● Task
Consider the listing below. Extract exactly the lines from the line containing "- A user may have one or more contributions" to the line containing "-A Rabbit-Hole can", both included.

● Data for processing
== == ==

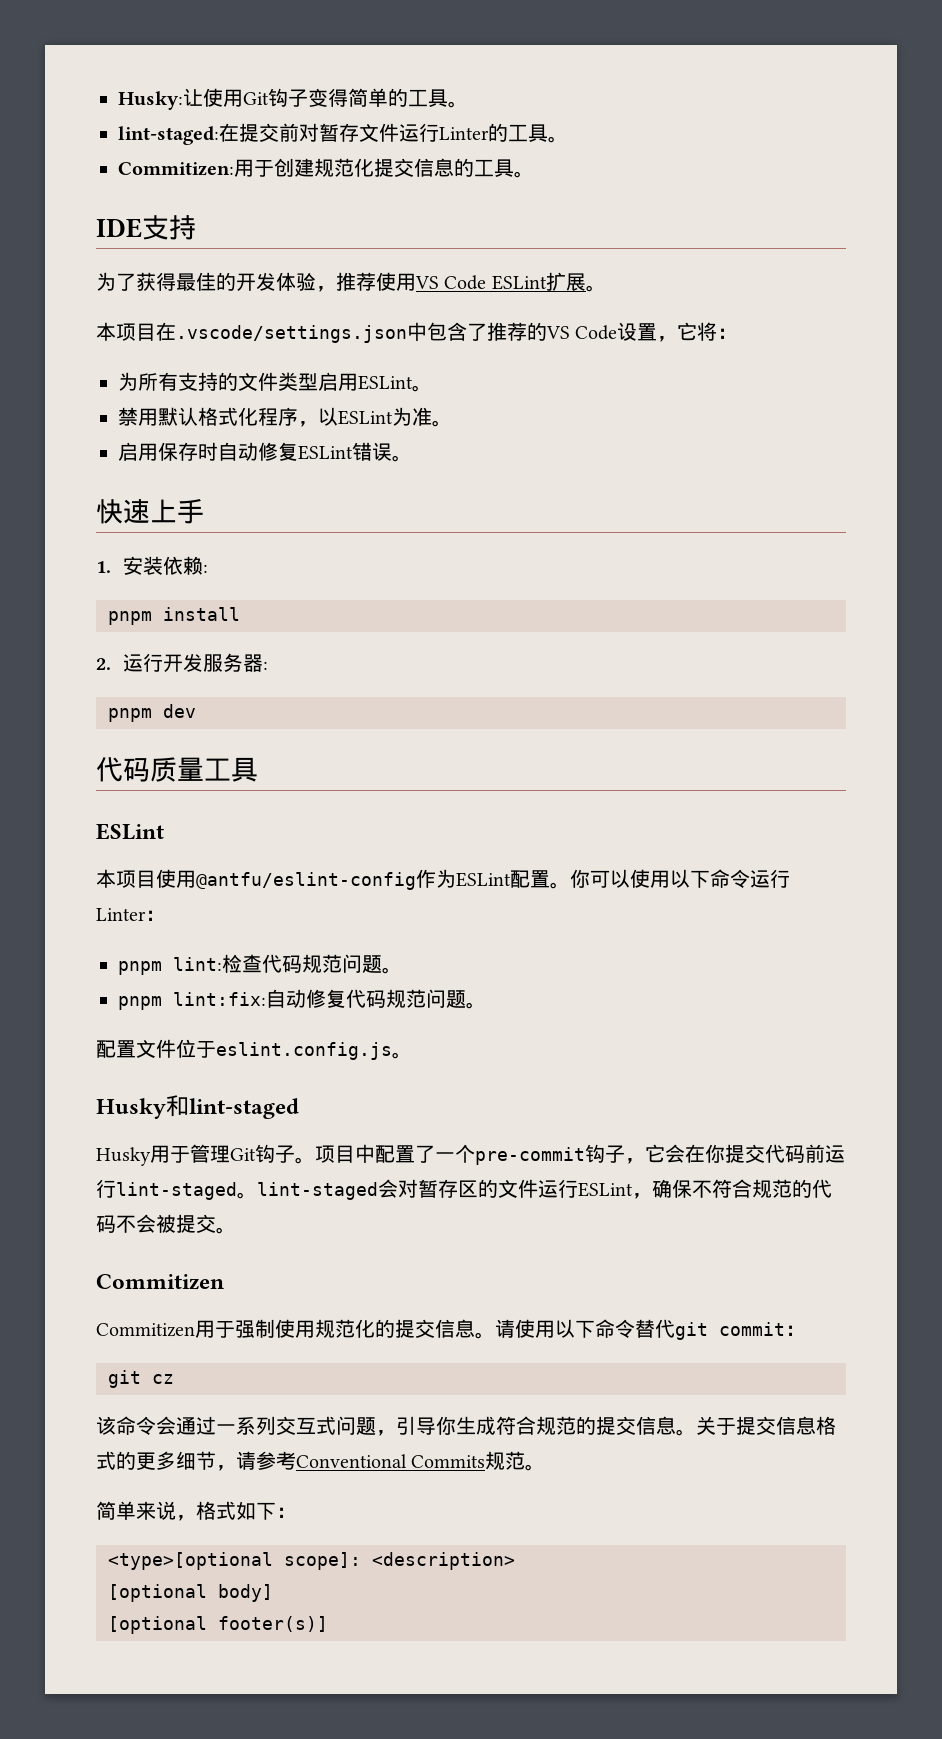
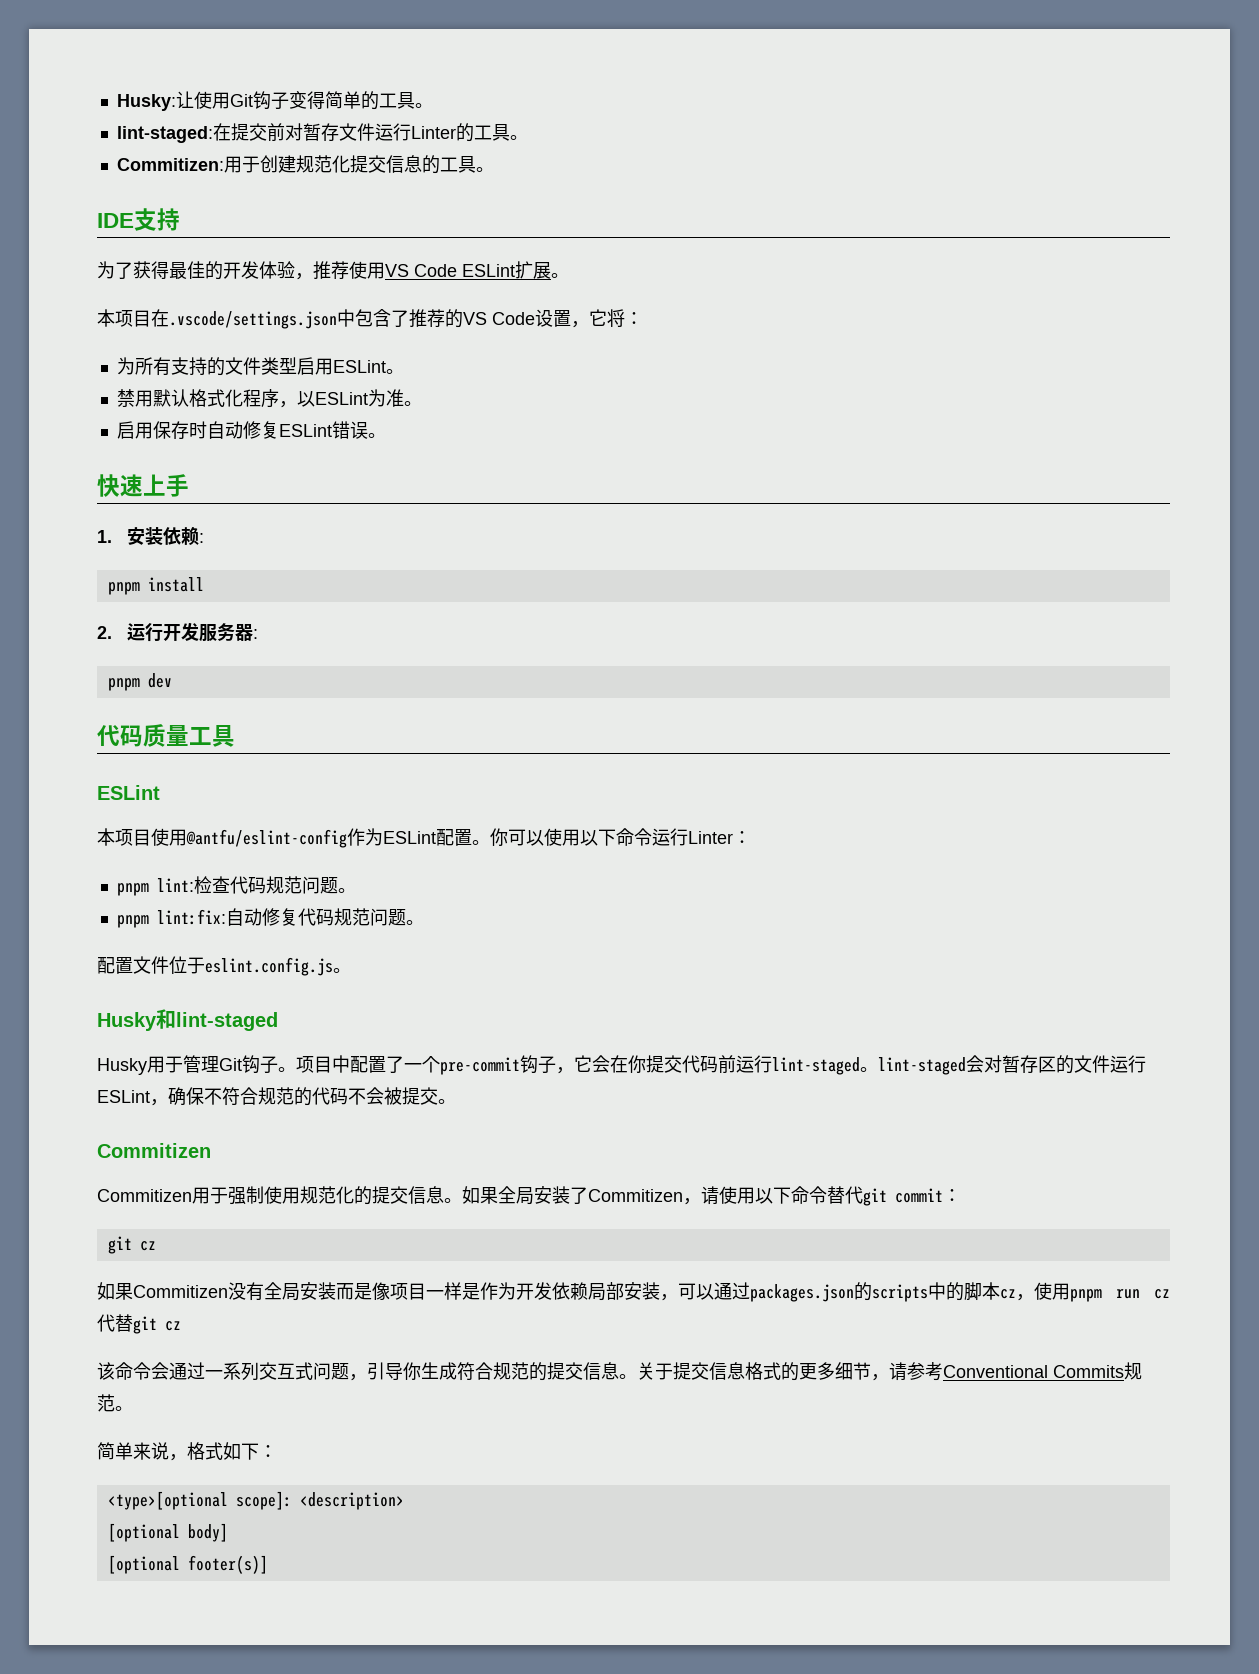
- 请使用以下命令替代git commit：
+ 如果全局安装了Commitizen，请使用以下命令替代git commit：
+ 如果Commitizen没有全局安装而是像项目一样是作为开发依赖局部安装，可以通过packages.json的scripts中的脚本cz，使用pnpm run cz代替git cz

== == ==

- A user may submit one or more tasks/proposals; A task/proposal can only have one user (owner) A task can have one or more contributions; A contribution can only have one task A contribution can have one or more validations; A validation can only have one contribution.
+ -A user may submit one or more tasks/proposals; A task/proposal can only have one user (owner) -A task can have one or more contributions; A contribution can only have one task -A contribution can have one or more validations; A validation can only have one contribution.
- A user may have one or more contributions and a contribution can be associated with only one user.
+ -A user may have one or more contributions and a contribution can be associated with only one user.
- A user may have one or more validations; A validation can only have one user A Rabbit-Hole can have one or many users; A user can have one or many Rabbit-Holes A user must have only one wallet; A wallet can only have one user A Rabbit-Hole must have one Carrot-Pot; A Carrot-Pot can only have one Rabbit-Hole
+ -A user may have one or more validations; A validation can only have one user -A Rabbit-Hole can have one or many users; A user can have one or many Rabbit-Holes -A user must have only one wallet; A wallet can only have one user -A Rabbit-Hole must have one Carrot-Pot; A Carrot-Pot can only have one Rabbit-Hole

== == ==

● Reply
- A user may have one or more contributions and a contribution can be associated with only one user.
+ -A user may have one or more contributions and a contribution can be associated with only one user.
- A user may have one or more validations; A validation can only have one user A Rabbit-Hole can have one or many users; A user can have one or many Rabbit-Holes A user must have only one wallet; A wallet can only have one user A Rabbit-Hole must have one Carrot-Pot; A Carrot-Pot can only have one Rabbit-Hole
+ -A user may have one or more validations; A validation can only have one user -A Rabbit-Hole can have one or many users; A user can have one or many Rabbit-Holes -A user must have only one wallet; A wallet can only have one user -A Rabbit-Hole must have one Carrot-Pot; A Carrot-Pot can only have one Rabbit-Hole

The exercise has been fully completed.